The years have flown by since 2020. I was fortunate not to have any significant side effects from Keytruda. I was able to sell my CPA practice in late 2020 and took a full-time job as Chief Financial Officer with one of my major clients. I officially retired at the end of 2022. My life is now full with family activities with our 4 children, their spouses and our 9 grandchildren. Our 9th grandchild Walker was born in July 2024. Gail and I do daycare 2 days a week for Walker and he and I have become BFF’s. I’m also active professionally in retirement. I’m giving back to the community by jumping onto the board of directors of 2 nonprofit organizations, Rein In Sarcoma and Carpenter Nature Center. And I of course do get some “me time”…golf, fishing and skiing.
Fast forward to June 2025. I’ve had several discussions over the past few years with Dr. Skubitz and let him know I don’t want to take Keytruda if I don’t need it. No cancer has shown up on my scans since prior to my radiation treatment and starting Keytruda in 2020. We decided to stop Keytruda if the next scan did not show any indication of cancer.
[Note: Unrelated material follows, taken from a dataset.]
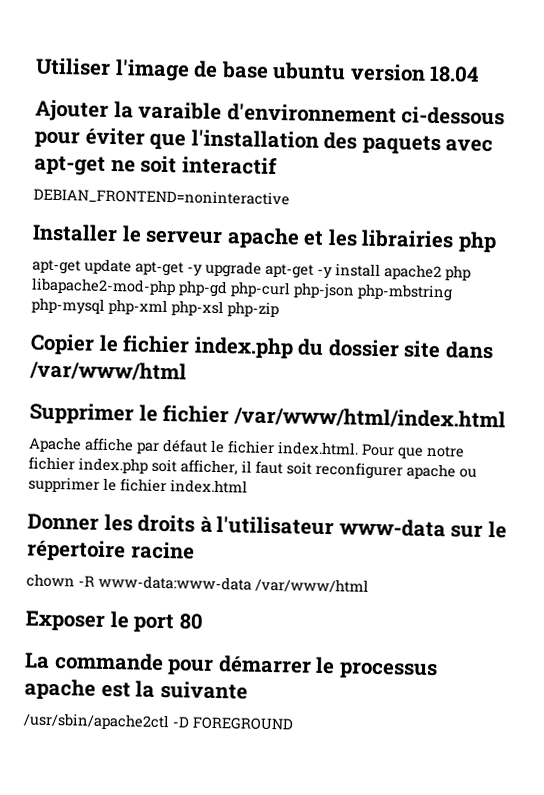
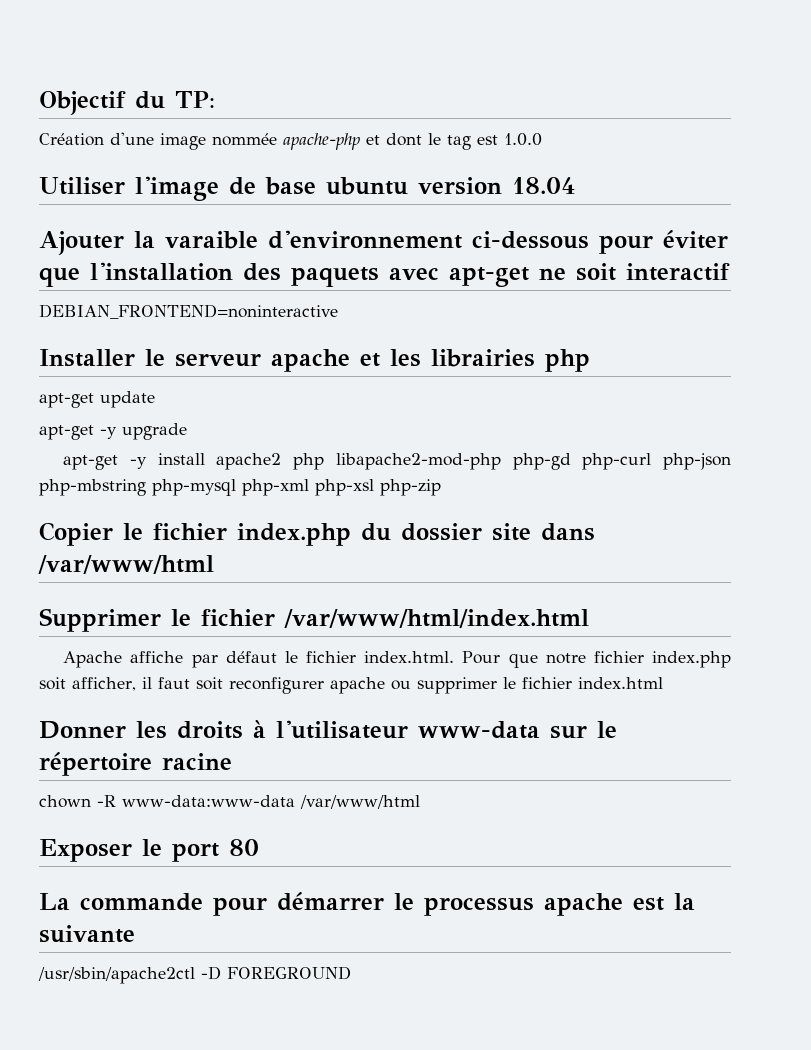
(35, 66) none -> [39,91,215,115] [39,132,542,150] Objectif du TP: // Création d'une image nommée apache-php et dont le tag est 1.0.0 //
(132, 266) none -> (155, 399) //
(262, 269) none -> (187, 431) //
No cancer showed up on this last scan so after 70 Keytruda infusions, I have officially stopped my cancer treatments!
I generally don’t read the clinical notes from all my various medical visits. But I happened to read the notes from my last meeting. I read the following which brought tears to my eyes. ‘We discussed in the past that cure is unlikely but on occasion possible and we are trying for that. At this point it seems quite possible.’ I’m not one to tempt fate or jinx karma or anything like that. But I certainly feel that my chances are now much better than 5 percent! I feel so incredibly blessed!
I owe heartfelt thanks to so many people; my wonderful family, my medical team, my religious leader, my co-workers who stepped up for me when I wasn’t able to work and of course my wonderfully supportive friends. I am such a lucky guy!